Tuesday, May 10, 2011

'Ghost Trees' Transforms the City of Dreaming Spires


The lawn in front of the Oxford University Museum of Natural History stands out from the usual sights of Oxford’s stone academic landscape, though not just because the grass is open to the muddying tread of passers-by. The lawn is covered with the massive trunks of rainforest trees.


Oxford alumna Angela Palmer’s environmental art exhibition Ghost Forest, currently on display in front of the Oxford Museum of Natural History, consists of ten imposing tree trunks situated on irregularly oriented concrete platforms. Palmer calls the trunks ‘ambassadors’ for all rainforest trees facing the threat of deforestation. She deliberately selected trees from Ghana because of the country’s progressive laws towards the timber industry—only three of the tree trunks were felled by an axe; the others by natural means. In consequence, Ghost Trees offers a balanced message of dire warning and hope. True to their title as ‘ambassadors’, the trees have already had an impressive history of exposure through installations in London’s Trafalgar Square (November 2009) and Copenhagen (December 2009).


Now ten months into its twelve-month residency in Oxford, Ghost Trees seems to have grown roots in this community. On a sunny Monday afternoon tourists and local residents wander through the collection like a sculpture garden, taking photos or eating a late lunch in the shade of a six-foot tall root network. Despite the relaxed atmosphere, Palmer’s design reinforces that the exhibition is not a substitute for the community park. Polite signs remind visitors, and their children, that the tree trunks are not to be climbed on like jungle gyms. Informational plaques demand the respect for knowledge that one would more likely expect inside the Museum of Natural History than on its front lawn.


Overall, Ghost Trees evokes an atmosphere that is more like a cemetery than either a park or a museum. While the baroque coils of roots suggest life and energy, the dry and weathered texture of the wood affirms that every one of these magnificent trees is dead. The large rectangular plinths that the trunks rest on are distinctly monumental. Their haphazard orientation elaborates the cemetery metaphor, suggesting how deforestation constitutes a massacre that is both quick and indiscriminate. Through this lens the plaques for each tree read like obituaries—sober yet ‘humanizing’. Palmer endeavours to personalize each tree by focusing on the etymological origin of the species name, when possible. She also includes narrative anecdotes about the trials of transportation for particular trees. These ‘obituaries’ always end with a list of common cultural uses for that particular wood. Poetic coincidence or no, the wood from a surprising number of these trees is frequently used to build coffins.

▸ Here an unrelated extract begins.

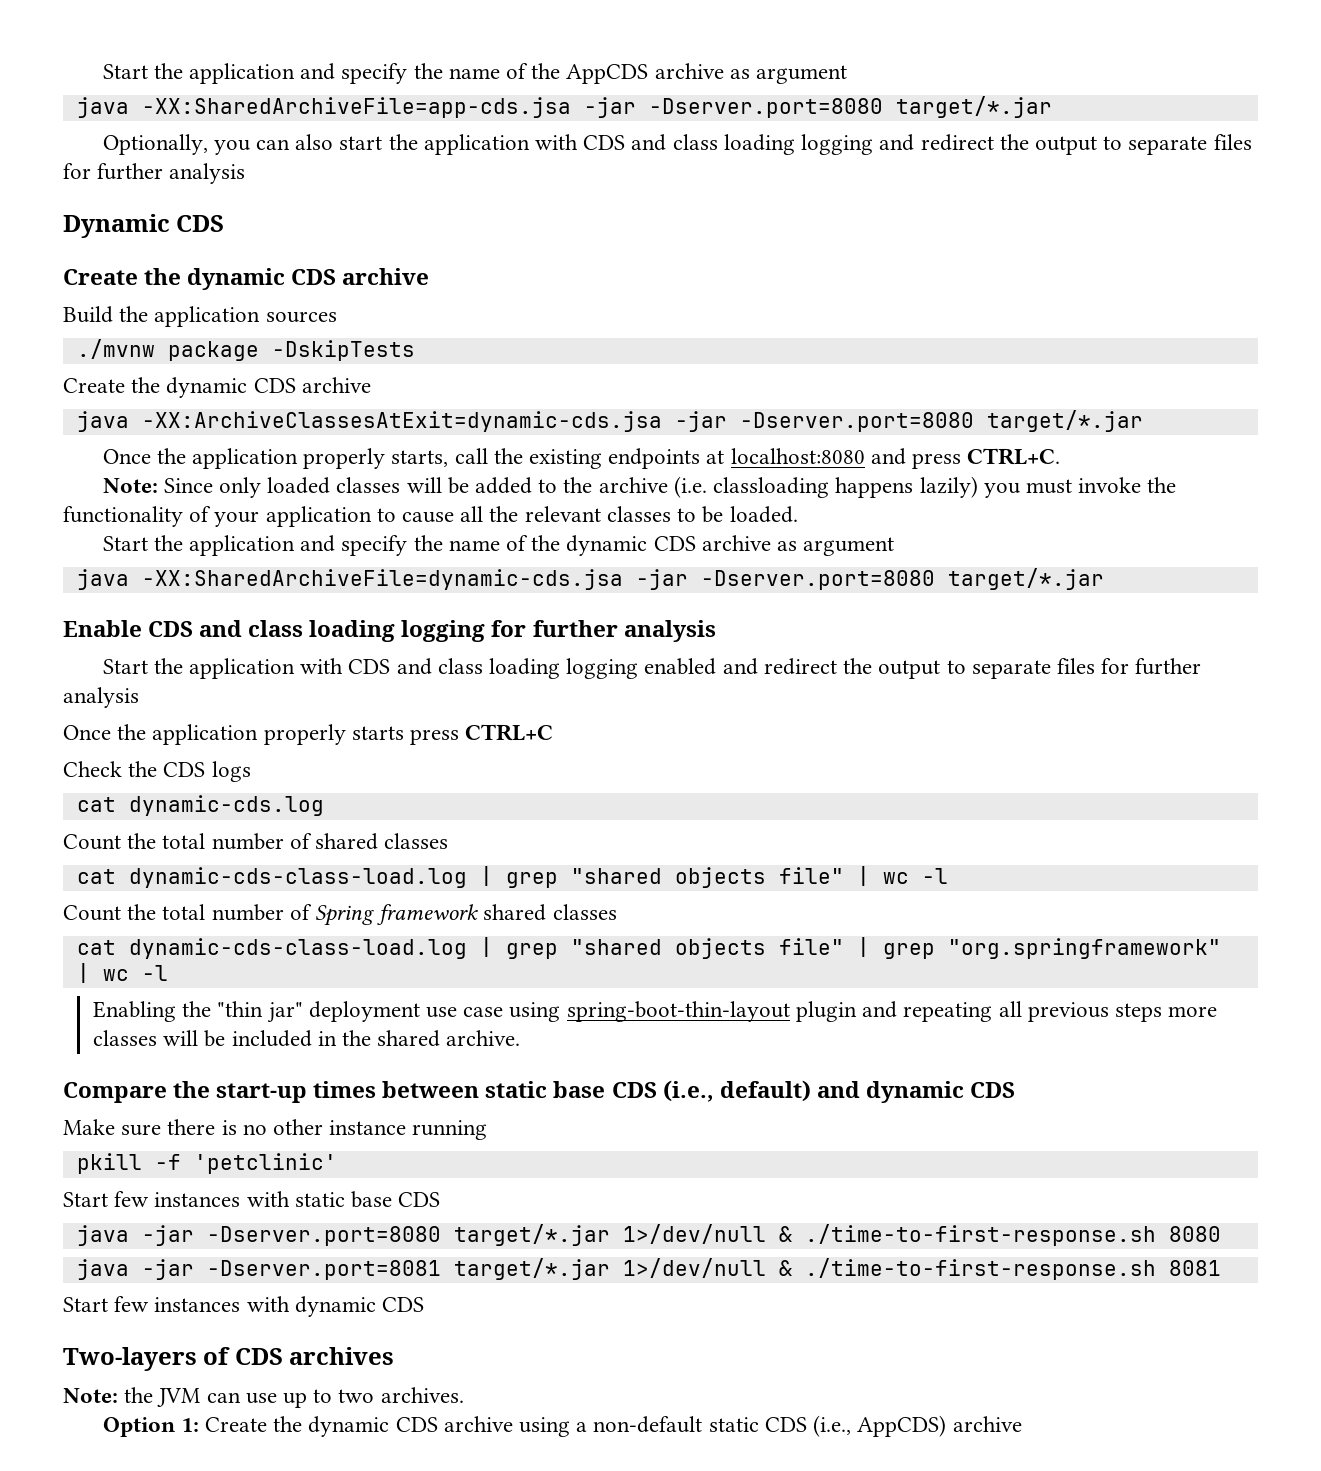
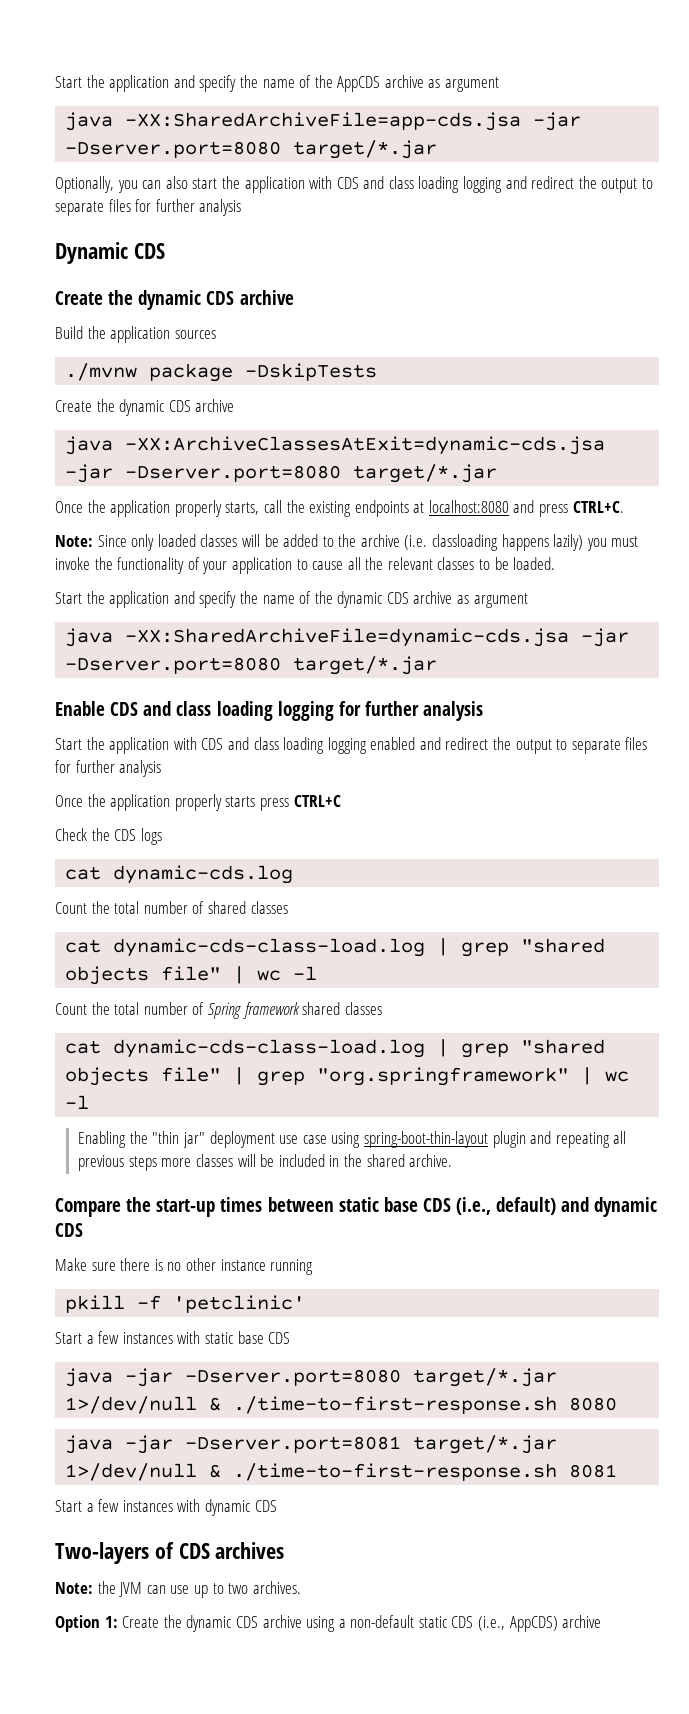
(108, 1199) none -> [86,1335,94,1344] a
(108, 1304) none -> [86,1503,94,1512] a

Palmer’s exhibition runs the risk of being too straightforward. The aesthetics are largely conventional; the methods—put something on a pedestal and call it art—familiar. Ultimately the trees are transported, not transformed. The crowning glory of Ghost Trees is not its concept, as it is easily uprooted from London to Copenhagen, but rather the fortune that has ended up here, in Oxford. The organic, sculptural curves of the roots and bark stand in elegant contrast to the intricately-hewn masonry of museums, colleges, and libraries. Liberated roots reach towards the sky like a superior order of Oxford’s dreaming spires. The architecture of nature asserts itself over the architecture of humankind.


Instead of feeling overwhelmingly morbid or artistically pretentious, Ghost Trees feels right at home in a city where cryptic churches and moss-covered graveyards are casually integrated parts of history. However, this particular cemetery is not emblem of the past but rather the present and the future.